Task description: Only one stretch of the listing below is wanted: the line with "- 현재 작성된 TaskList는" and all lines after it. Reproduce that stretch exactly.

Available records:
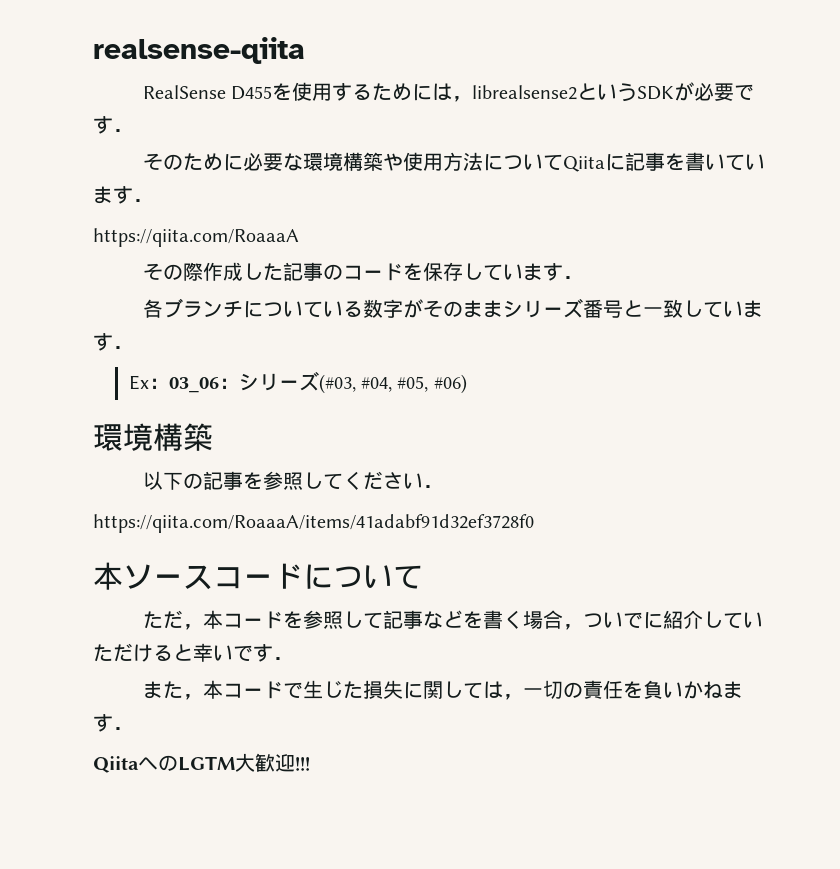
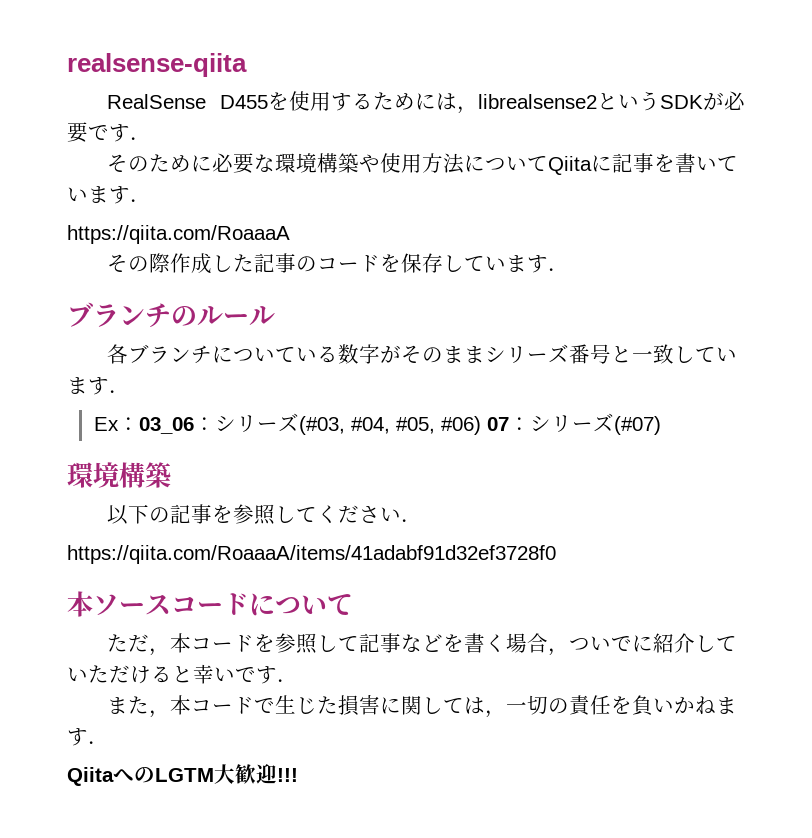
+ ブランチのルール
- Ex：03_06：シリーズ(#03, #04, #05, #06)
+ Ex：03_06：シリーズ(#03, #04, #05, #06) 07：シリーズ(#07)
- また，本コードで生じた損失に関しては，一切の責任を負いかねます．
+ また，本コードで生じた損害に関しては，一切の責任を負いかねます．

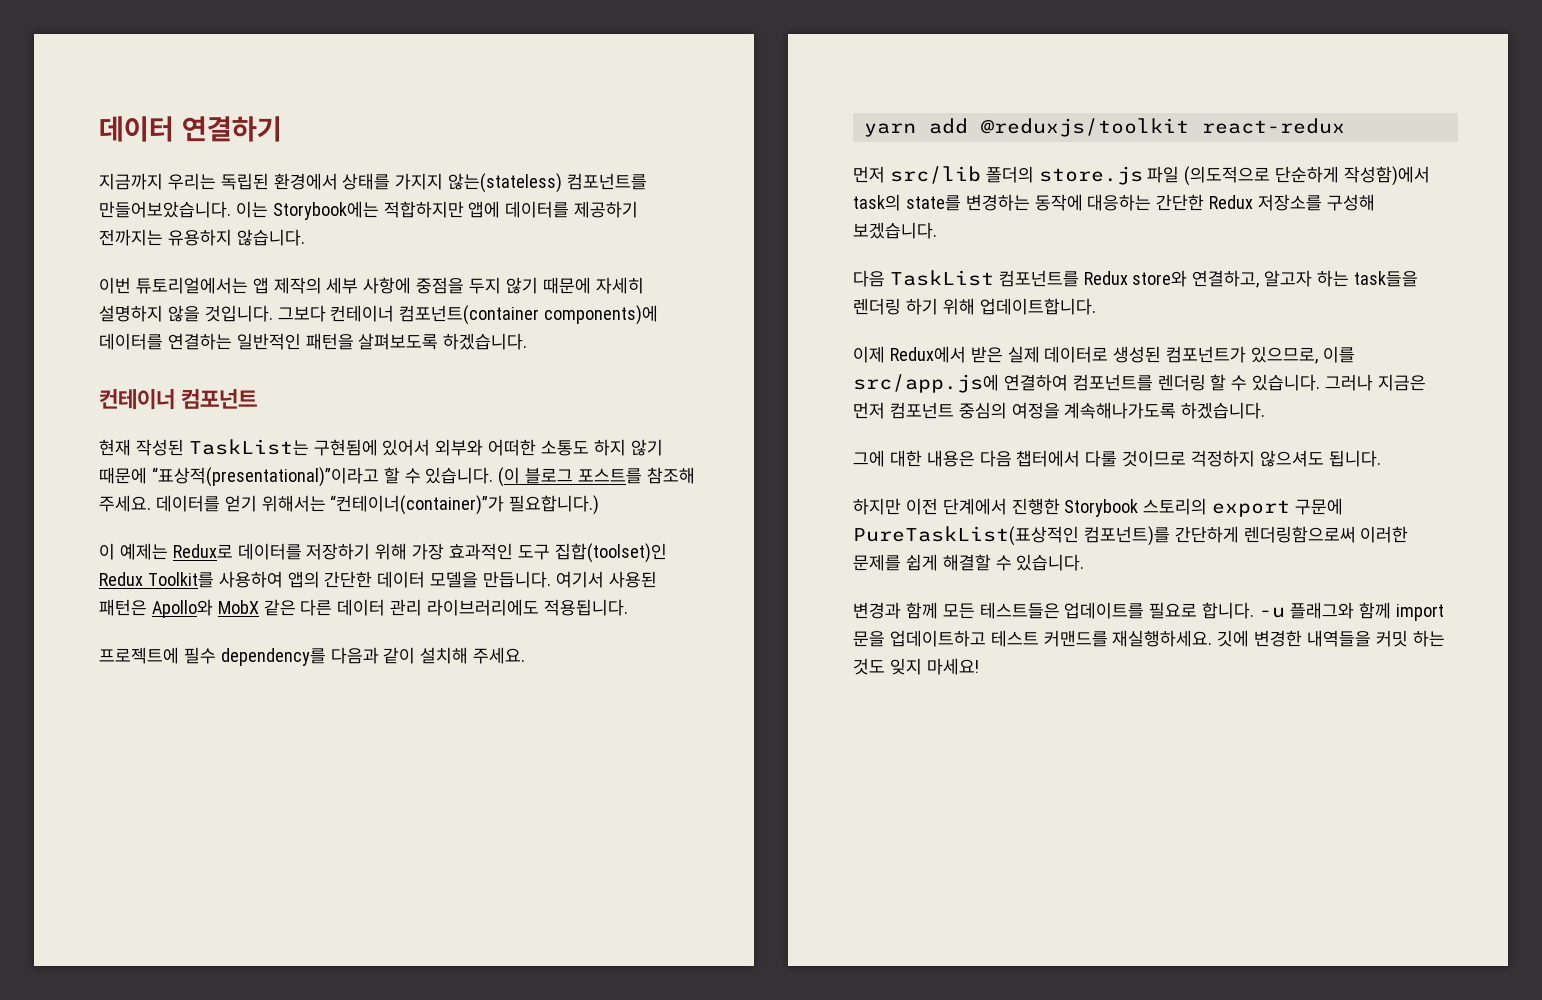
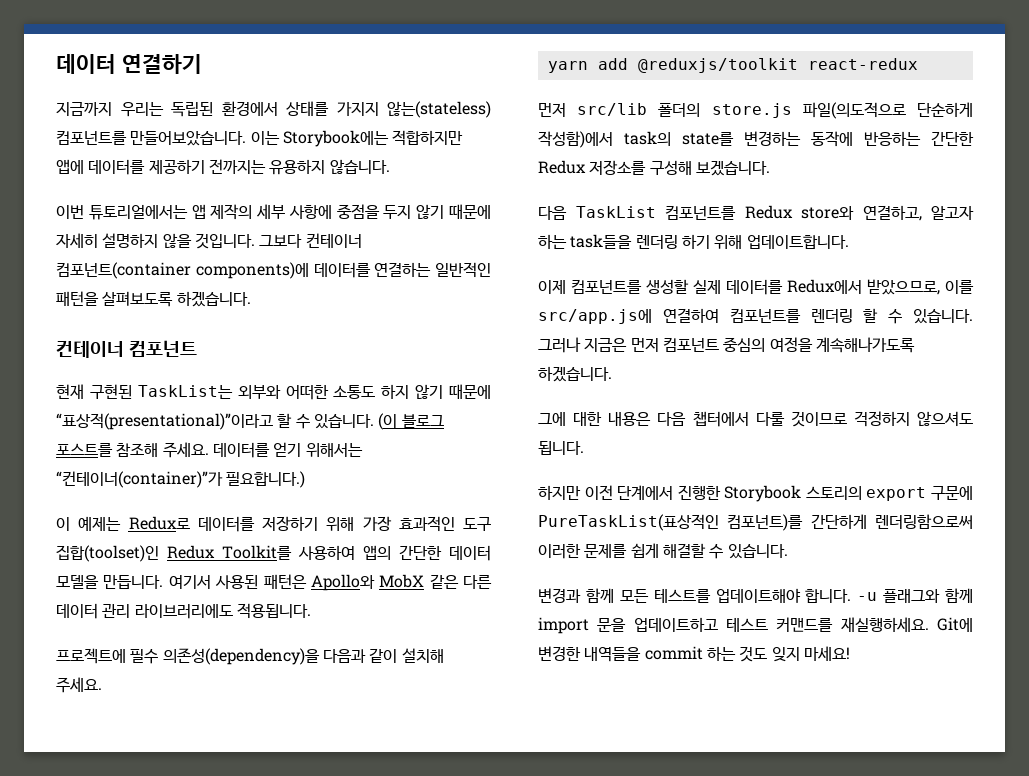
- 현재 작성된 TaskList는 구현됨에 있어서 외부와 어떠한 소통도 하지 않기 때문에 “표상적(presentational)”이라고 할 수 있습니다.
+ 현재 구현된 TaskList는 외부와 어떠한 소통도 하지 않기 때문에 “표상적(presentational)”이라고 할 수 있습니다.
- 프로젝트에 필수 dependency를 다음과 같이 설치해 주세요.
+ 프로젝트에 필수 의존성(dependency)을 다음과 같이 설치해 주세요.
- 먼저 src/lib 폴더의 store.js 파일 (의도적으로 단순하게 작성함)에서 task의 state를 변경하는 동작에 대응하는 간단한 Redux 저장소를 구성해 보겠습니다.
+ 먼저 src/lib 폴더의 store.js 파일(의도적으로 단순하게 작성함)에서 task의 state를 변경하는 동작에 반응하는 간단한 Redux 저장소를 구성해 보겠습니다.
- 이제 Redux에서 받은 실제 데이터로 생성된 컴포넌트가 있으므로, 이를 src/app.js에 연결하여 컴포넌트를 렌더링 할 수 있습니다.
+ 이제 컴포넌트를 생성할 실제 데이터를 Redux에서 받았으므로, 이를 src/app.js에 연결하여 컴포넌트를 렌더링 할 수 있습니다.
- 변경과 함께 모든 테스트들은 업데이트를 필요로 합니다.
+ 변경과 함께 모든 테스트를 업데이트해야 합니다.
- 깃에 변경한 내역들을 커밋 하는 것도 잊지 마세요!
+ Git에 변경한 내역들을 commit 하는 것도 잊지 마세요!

Your solution:
- 현재 작성된 TaskList는 구현됨에 있어서 외부와 어떠한 소통도 하지 않기 때문에 “표상적(presentational)”이라고 할 수 있습니다.
+ 현재 구현된 TaskList는 외부와 어떠한 소통도 하지 않기 때문에 “표상적(presentational)”이라고 할 수 있습니다.
- 프로젝트에 필수 dependency를 다음과 같이 설치해 주세요.
+ 프로젝트에 필수 의존성(dependency)을 다음과 같이 설치해 주세요.
- 먼저 src/lib 폴더의 store.js 파일 (의도적으로 단순하게 작성함)에서 task의 state를 변경하는 동작에 대응하는 간단한 Redux 저장소를 구성해 보겠습니다.
+ 먼저 src/lib 폴더의 store.js 파일(의도적으로 단순하게 작성함)에서 task의 state를 변경하는 동작에 반응하는 간단한 Redux 저장소를 구성해 보겠습니다.
- 이제 Redux에서 받은 실제 데이터로 생성된 컴포넌트가 있으므로, 이를 src/app.js에 연결하여 컴포넌트를 렌더링 할 수 있습니다.
+ 이제 컴포넌트를 생성할 실제 데이터를 Redux에서 받았으므로, 이를 src/app.js에 연결하여 컴포넌트를 렌더링 할 수 있습니다.
- 변경과 함께 모든 테스트들은 업데이트를 필요로 합니다.
+ 변경과 함께 모든 테스트를 업데이트해야 합니다.
- 깃에 변경한 내역들을 커밋 하는 것도 잊지 마세요!
+ Git에 변경한 내역들을 commit 하는 것도 잊지 마세요!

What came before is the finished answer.